Un philosophe parmi les poilus

Jean-Christophe Blondel a puisé dans les textes dramatiques d’Alain sur la guerre de 14-18 pour monter un spectacle éclairant.

Gilles Costaz  • 30 avril 2019 abonné·es
Un philosophe parmi les poilus
© crédit photo : DR

Le philosophe Alain ne figure plus aux places de tête du panthéon des penseurs. La postérité a été sévère avec lui. Cela n’empêche pas un jeune metteur en scène, Jean-Christophe Blondel, et sa compagnie, Divine Comédie, de faire, à partir de certains textes du philosophe, un spectacle substantiel et inattendu, Alain. J’avais un pays autrefois. Cette phrase, « J’avais un pays autrefois », l’auteur la fait dire à l’un de ses personnages, un poilu de 14-18, qui ajoute, dénonçant la stupidité de la guerre : « J’avais un pays, doux et bon pour y vivre, mais nous ne nous aimons plus. Il m’a oublié et je l’ai oublié. »

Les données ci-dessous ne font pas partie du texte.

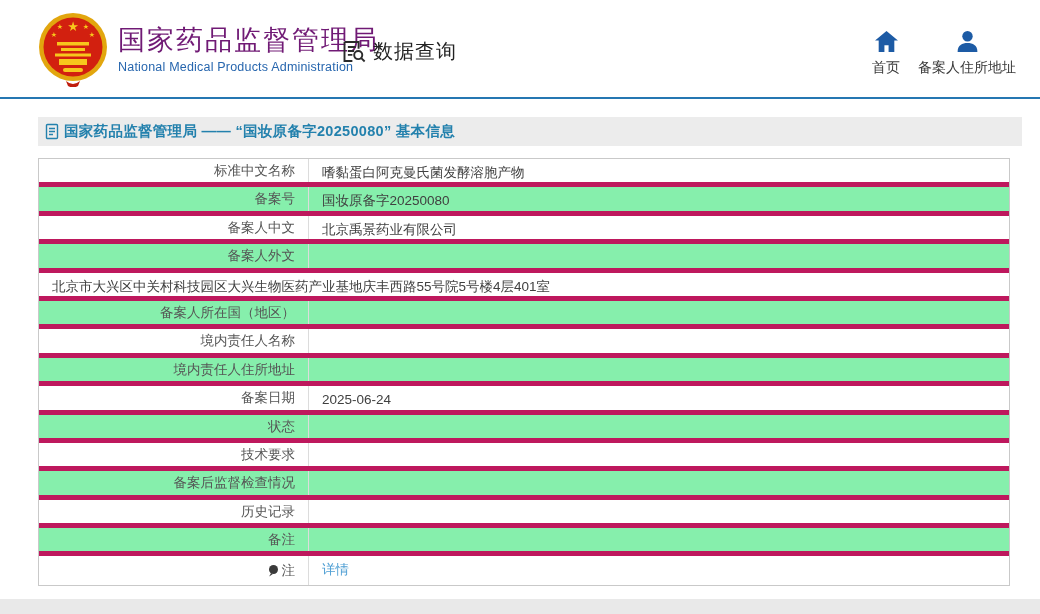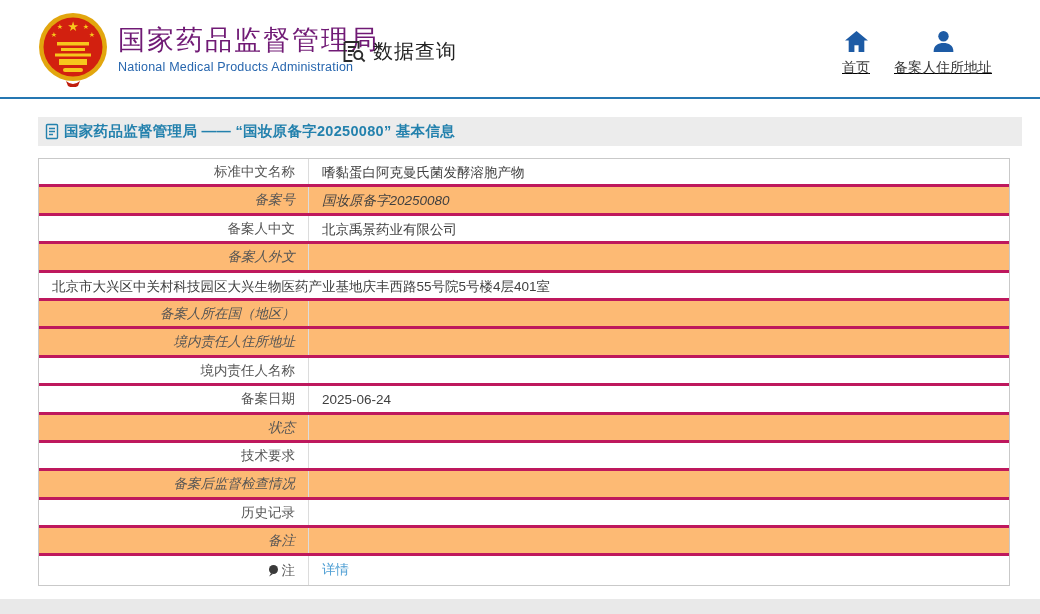--- a/index.html
+++ b/index.html
@@ -17,7 +17,7 @@
   .data-query svg { margin-right:6px; }
   .data-query .dq-label { font-size:20px; color:#222; font-weight:500; letter-spacing:1px; }
 
-  .top-nav { position:absolute; right:48px; top:30px; display:flex; gap:24px;text-decoration:underline; }
+  .top-nav { position:absolute; right:24px; top:30px; display:flex; gap:18px; }
   .nav-item { display:flex; flex-direction:column; align-items:center; cursor:pointer; }
   .nav-item svg { margin-bottom:6px; }
   .nav-item .nav-label { font-size:14px; color:#3a3a3a; }

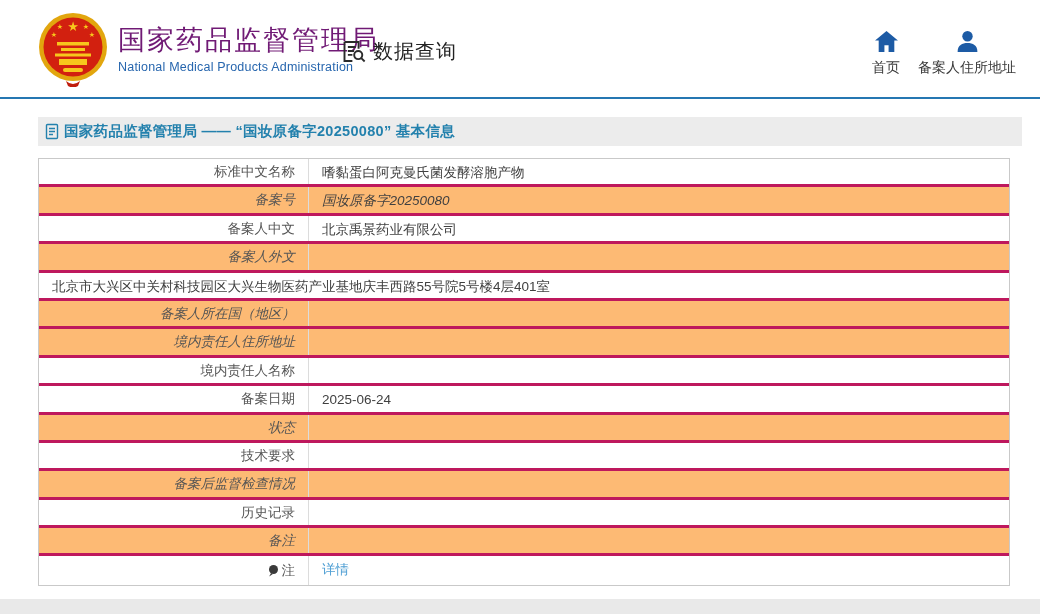--- a/index.html
+++ b/index.html
@@ -33,7 +33,7 @@
   
   .info-table { position:absolute; top:158px; left:38px; width:972px;
     border:1px solid #c9c9c9; background:#fff; }
-  .trow { display:flex; height:28.4px; border-bottom:3px solid #be185d; background:#fff; }
+  .trow { display:flex; height:28.4px; border-bottom:5px solid #be185d; background:#fff; }
   .trow:last-child { border-bottom:none; }
   .trow.alt { background:#fdba74;font-style:italic; }
   .tlabel { width:270px; flex:0 0 270px; text-align:right; padding-right:13px;

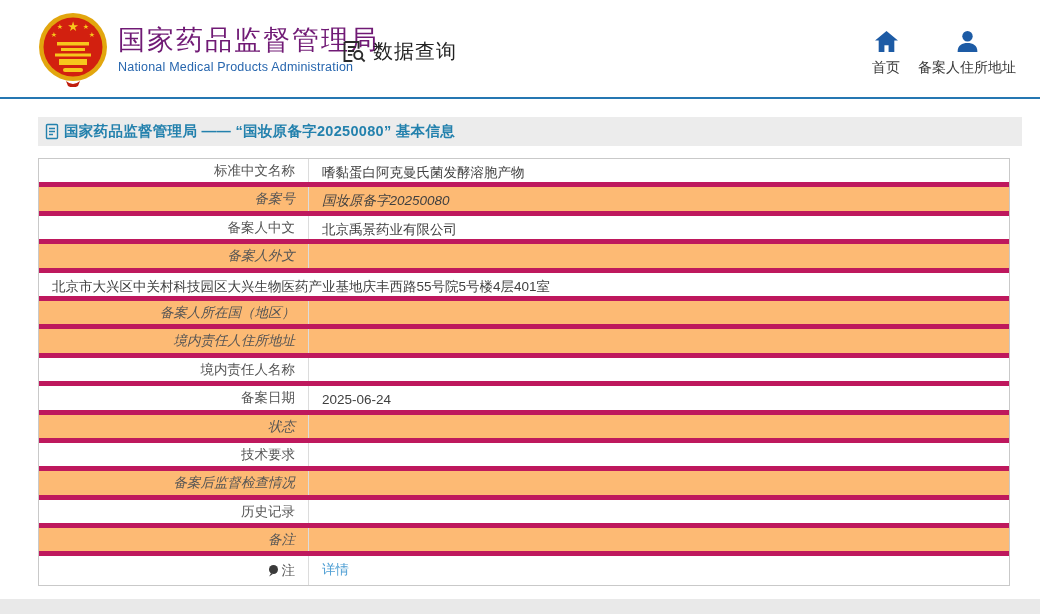--- a/index.html
+++ b/index.html
@@ -35,7 +35,7 @@
     border:1px solid #c9c9c9; background:#fff; }
   .trow { display:flex; height:28.4px; border-bottom:5px solid #be185d; background:#fff; }
   .trow:last-child { border-bottom:none; }
-  .trow.alt { background:#fdba74;font-style:italic; }
+  .trow.alt { background:#86efac; }
   .tlabel { width:270px; flex:0 0 270px; text-align:right; padding-right:13px;
     font-size:13.5px; color:#555; line-height:27.4px; border-right:1px solid #dcdcdc;
     display:flex; justify-content:flex-end; align-items:center; gap:3px; }

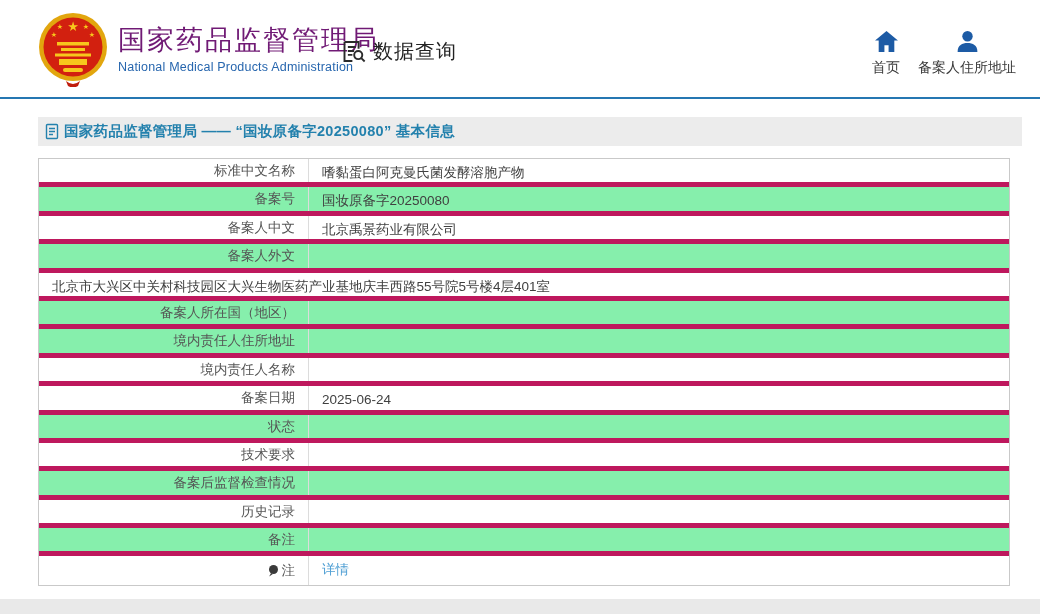--- a/index.html
+++ b/index.html
@@ -136,12 +136,12 @@
     <div class="tlabel">备案人所在国（地区）</div>
     <div class="tvalue"></div>
   </div>
+  <div class="trow">
+    <div class="tlabel">境内责任人名称</div>
+    <div class="tvalue"></div>
+  </div>
   <div class="trow alt">
     <div class="tlabel">境内责任人住所地址</div>
-    <div class="tvalue"></div>
-  </div>
-  <div class="trow">
-    <div class="tlabel">境内责任人名称</div>
     <div class="tvalue"></div>
   </div>
   <div class="trow">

Alain, bien que quadragénaire au moment de la Première Guerre mondiale, s’est engagé dès 1914 pour défendre la France. Canonnier, il est blessé en 1916 et démobilisé l’année suivante. Refusant toujours d’être nommé au-delà du grade de brigadier, il abandonne son patriotisme naïf pour dire son effarement et la folie des combats. De cela, il témoigne dans un Journal (dont les chapitres ultérieurs seront gravement entachés d’antisémitisme à partir des années 1930), mais surtout dans deux textes dramatiques qui n’avaient jamais été joués, Vingt et une scènes de comédie et Le Roi Pot.

Entrechoquer les concepts 

Blondel a pris des éléments ici et là pour constituer un montage qui fait passer l’action des bureaux militaires au front, du champ de bataille aux lieux de la vie quotidienne. Soldats, gradés, hommes politiques, écrivains, bourgeois, aristos : tout le monde parle, mais souvent de façon discoureuse, Alain aimant à entrechoquer les concepts même quand, autour de ses personnages, ce sont les bombes qui explosent. Parfois, le langage est trop abstrait, la pensée trop paradoxale (« dans l’esclavage, l’esprit trouve sa liberté », dit à peu près Alain). Mais l’évolution philosophique est très belle : les points de vue s’éloignent des doctrines de l’époque et défendent une humanité broyée par la fureur des nationalismes.

Le spectacle se déroule sur une sorte de ring tournant, dont la mise en scène utilise tous les angles, jusqu’aux dessous du plateau, dans une grande vitalité. Les dialogues peuvent être ab­straits, mais pas le jeu passionné de Constance Gay, Nicolas Vial, Andrea Nistor et Imer Kutllovci, ni la musique en direct de Mohanad Aljaramani ou la voix off rocailleuse de Pierre Vial, si prégnante. Jean-Christophe Blondel, metteur en scène qu’on a surtout vu face à de grandes pièces (Claudel, Ibsen), trouve ici un autre langage, éclaté et éclairant.

Alain. J’avais un pays autrefois, 22 mai au Centre André-Malraux, Rouen, 02 35 08 88 99.